Input file format is same as the sequence containing file i.e. in .txt format. However there is a little difference in providing the IEU co-ordinates. There should be a starting co-ordinate which starts with NS, where N is a integer which is equal to the starting nucleotide position of the gene. Every following IEU must be reported as XI, YE, or ZU, (X, Y, Z all are integer). Each IEU or S must end with a comma (,) for example 112S,230I,445E,560U, etc. The IEUs can be written either in a single line or each in separate line or in a combination of both. Presence of space between each IEU data is not important and the system by itself can take care of that. The most important part is that it should start with a starting co-ordinate mentioned by NS, and each IEU data must end with a comma (,) including the last one. Another important requirement is that positions co-ordinates must be in an increasing order i.e. 112S, 230I, 445E, 560U, where 112<230<445<560.

Question 8.
What are the output options?

After successfully completing the input of both essential files, the user is provided with two output options. Outputs can be instantly viewed in the browser or can be downloaded as a text (.txt) file to analyse later. In fact one can download the output after viewing the output in the browser and vice-versa. The downloadable file is coded in such a way that the data in it can be directly copied to any standalone spreadsheet application (Microsoft office excel or Libre office calc) for further analysis or comparison.

Question 9.
How long the outputs are stored in the server?

The host server does not store any output file. Outputs are generated (for both browser viewing as well as for download) on the fly. So once the user have moved away from this site or have closed the browser, the input files are no more recognized. Thus the user is required to input the sequence and IEU data files again in order to view/download the output. In case the user has not moved away from this site but have not used for a long time, the server stores the input files for a maximum of 30 minutes which in general should be more than enough to analyse any sequence. After 30 minutes the input files are deleted automatically. So if the user want to visualize the output / download the output, it is essential to initiate the entire process once again. This time limit is imposed to make the optimum use of storage and band-width. Although both are very minor in today's terms, but there are no points to unnecessarily store these files.

Question 10.
What is composition analysis?

Composition analysis is an additional feature of this online tool. In this tool by providing any nucleotide sequence, the base composition, base proportion or presence of missing nucleotides can be identified.

Question 11.
Why is IEU explorer is called as an online tool rather than a Web-Server?

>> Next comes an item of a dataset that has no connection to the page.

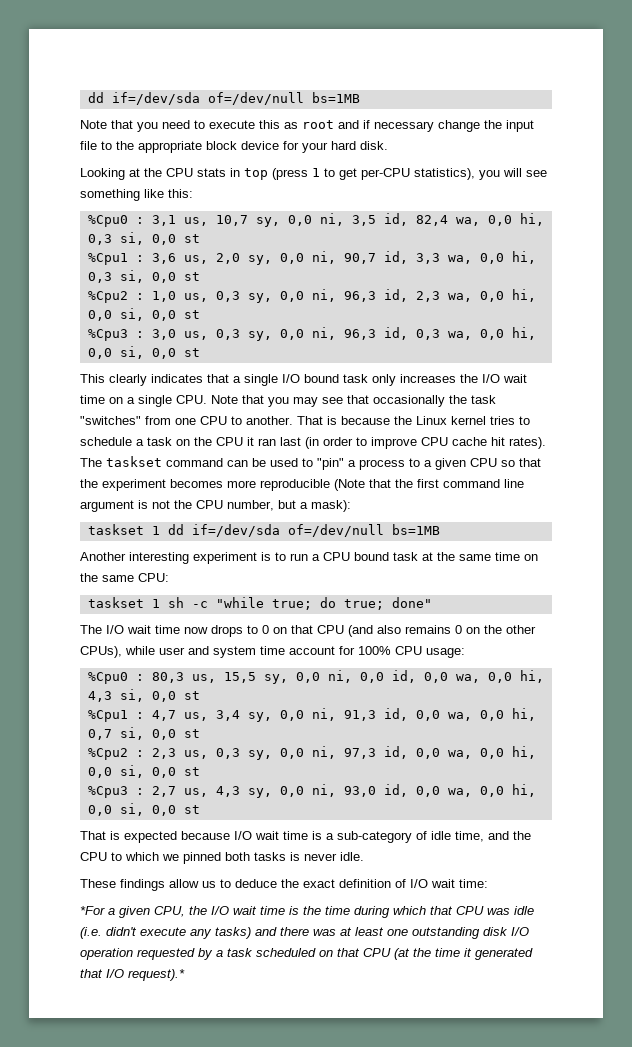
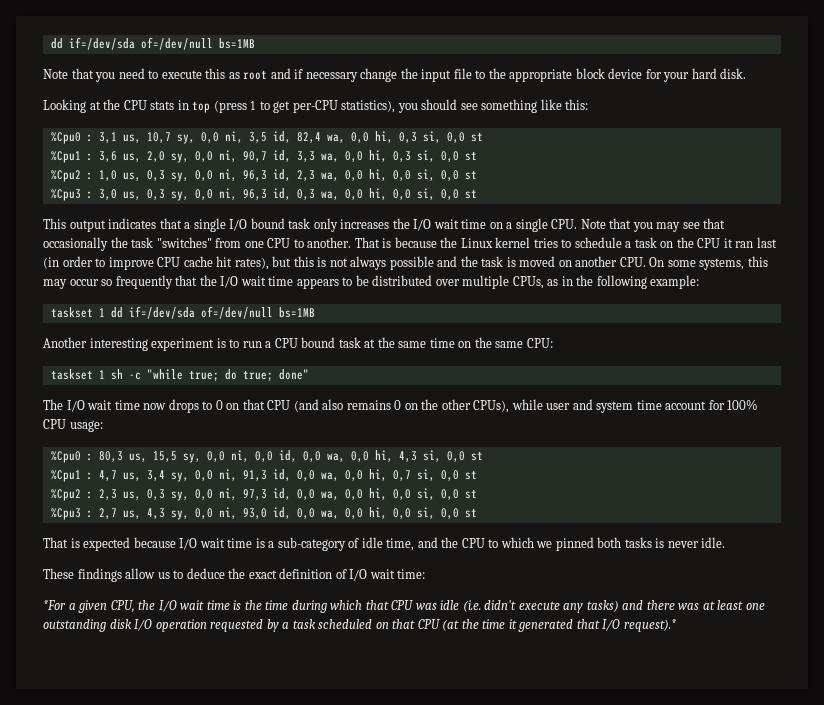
[503,168,522,177] will -> [421,99,458,110] should
[109,374,147,386] clearly -> [69,220,106,232] output
[509,437,546,449] [80,456,541,470] [80,479,524,491] [80,500,351,512] rates). The taskset command can be used to "pin" a process to a given CPU so that the experiment becomes more reproducible (Note that the first command line argument is not the CPU number, but a mask): -> [234,256,768,270] [43,275,700,289] rates), but this is not always possible and the task is moved on another CPU. On some systems, this may occur so frequently that the I/O wait time appears to be distributed over multiple CPUs, as in the following example:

The definitions of present day academic/research online tools and web-servers are not very clearly defined. This IEU explorer tool is designed to simply analyse the composition of any poly-nucleotide sequence and identify separate IEU sequences and recombine them in specific order. The main aim behind the development of this tool is minimization of human labour and thereby saving some time from performing unnecessary tedious repetitive work as well as minimization of any possible human error that are common when performing repetitive works with specific positions and less variety in sequence data (sequence only contain continuous stretches of A/T/G/C and its really hard to find a single 'N' from thousands of lines of A/T/G/C). Obviously the codes are hosted in a web-server and being written in PHP and HTML, it is essential to process it through a server application and the interface is also a web-browser, but the authors have found that based on the complexity (or simplicity in other terms) of the codes, the web-tool or online-tool term is more suitable to IEU explorer than assigning it a web-server status.